D’altronde, inventare una qualifica in grado di lanciare una località o una regione sull’affollato mercato delle offerte turistiche è un’operazione rischiosa, esposta non di rado a flop irrimediabili. Succede, in particolare, nell’ambito del titolo di «capitale europea dell’anno per la cultura», attribuito da un’apposita commissione dell’UE, a città, poco note e forse poco attraenti. E che, non di rado, rimangono tali, anche dopo il premio.
Anzi, in certi casi, com’è successo a Maribor, Slovenia, nel 2012: il titolo di capitale della cultura fu contestato, perché imponeva alla città un ruolo superiore alle sue forze, sul piano delle strutture d’accoglienza e anche dei contenuti culturali.
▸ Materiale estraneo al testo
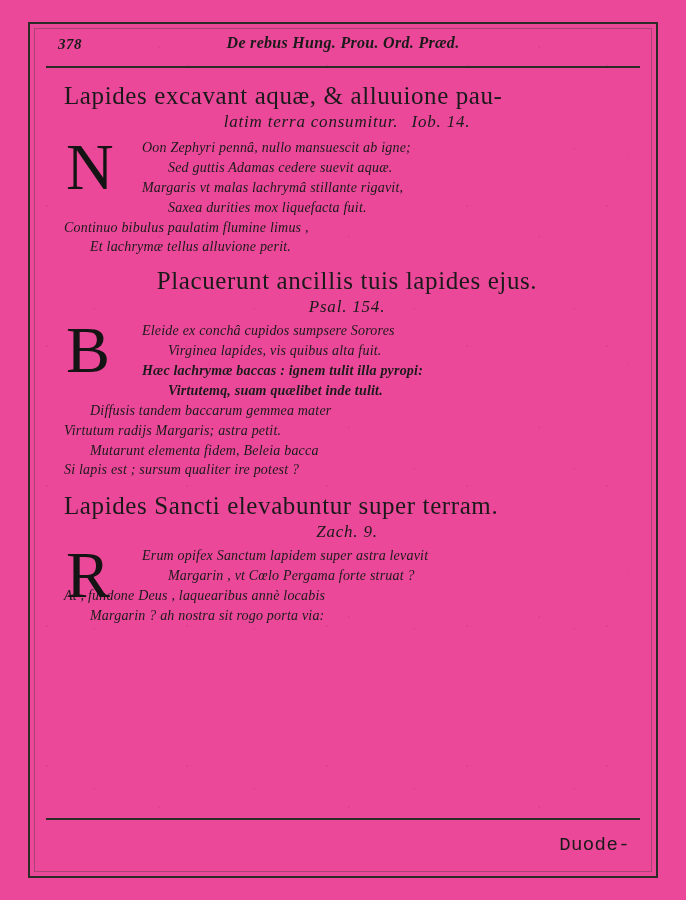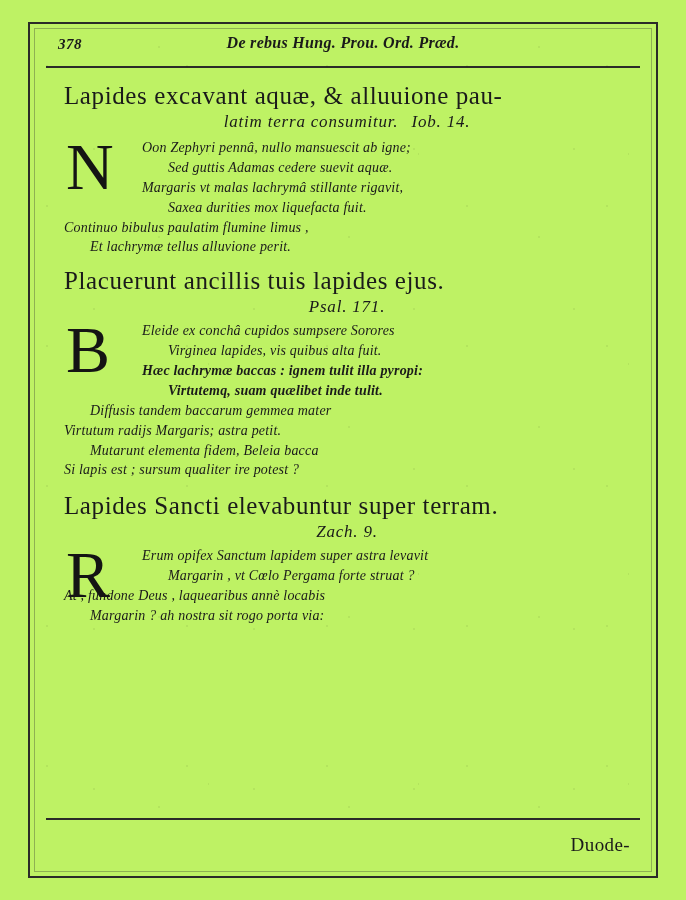--- a/index.html
+++ b/index.html
@@ -13,21 +13,21 @@
     font-family: "Liberation Serif", serif;
     color: #1a1a1a;
     overflow: hidden;
   }
 
   
   .page {
     position: relative;
     width: 686px;
     height: 900px;
-    background: #bef264;
+    background: #ec4899;
   }
   .page-inner {
     position: absolute;
     left: 28px;
     top: 22px;
     width: 630px;
     height: 856px;
     border: 2px solid #2b2b28;
     box-sizing: border-box;
   }
@@ -84,20 +84,21 @@
     right: 26px;
     top: 52px;
     bottom: 66px;
   }
 
   
   .heading {
     font-family: "Liberation Serif", serif;
     font-size: 25px;
     letter-spacing: .6px;
+    text-align: center;
     line-height: 1.12;
     margin: 6px 0 0 0;
     white-space: nowrap;
   }
   .heading.left {
     text-align: left;
   }
   .subref {
     font-family: "Liberation Serif", serif;
     font-size: 17px;
@@ -148,21 +149,21 @@
     position: absolute;
     left: 16px;
     right: 16px;
     bottom: 56px;
     border-top: 2px solid #2b2b28;
   }
   .catchword {
     position: absolute;
     right: 26px;
     bottom: 20px;
-    font-family: Liberation Serif, serif;
+    font-family: Liberation Mono, monospace;
     font-size: 19px;
     letter-spacing: .4px;
   }
 
   
   .speckle {
     position: absolute;
     inset: 0;
     pointer-events: none;
     opacity: .05;
@@ -203,21 +204,21 @@
             <div class="verse ind-cap">Margaris vt malas lachrymâ stillante rigavit,</div>
             <div class="verse ind-cap2">Saxea durities mox liquefacta fuit.</div>
             <div class="verse ind-0">Continuo bibulus paulatim flumine limus ,</div>
             <div class="verse ind-1">Et lachrymæ tellus alluvione perit.</div>
           </div>
         </div>
       </div>
 
       <div class="section" style="margin-top:10px;">
         <div class="heading">Placuerunt ancillis tuis lapides ejus.</div>
-        <div class="subref">Psal.     171.</div>
+        <div class="subref">Psal.     154.</div>
 
         <div class="stanza tight" style="margin-top:4px;">
           <div class="dropcap">B</div>
           <div class="verses">
             <div class="verse ind-cap">Eleide ex conchâ cupidos sumpsere Sorores</div>
             <div class="verse ind-cap2">Virginea lapides, vis quibus alta fuit.</div>
             <div class="verse ind-cap bold" style="font-weight:bold;">Hæc lachrymæ baccas : ignem tulit illa pyropi:</div>
             <div class="verse ind-cap2 bold" style="font-weight:bold;">Virtutemq, suam quælibet inde tulit.</div>
             <div class="verse ind-1">Diffusis tandem baccarum gemmea mater</div>
             <div class="verse ind-2">Virtutum radijs Margaris; astra petit.</div>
Nel 2018, il titolo spetta a La Valletta, Malta, e nel 2019 a Matera. La città della Lucania spera di ricavarne una nuova immagine, per sostituire quella prodotta da Carlo Levi nel dopoguerra, autore di un libro-denuncia: Cristo si è fermato a Eboli. Vi descriveva le miserie di un Mezzogiorno arretrato. Pagine di ieri, realtà di oggi.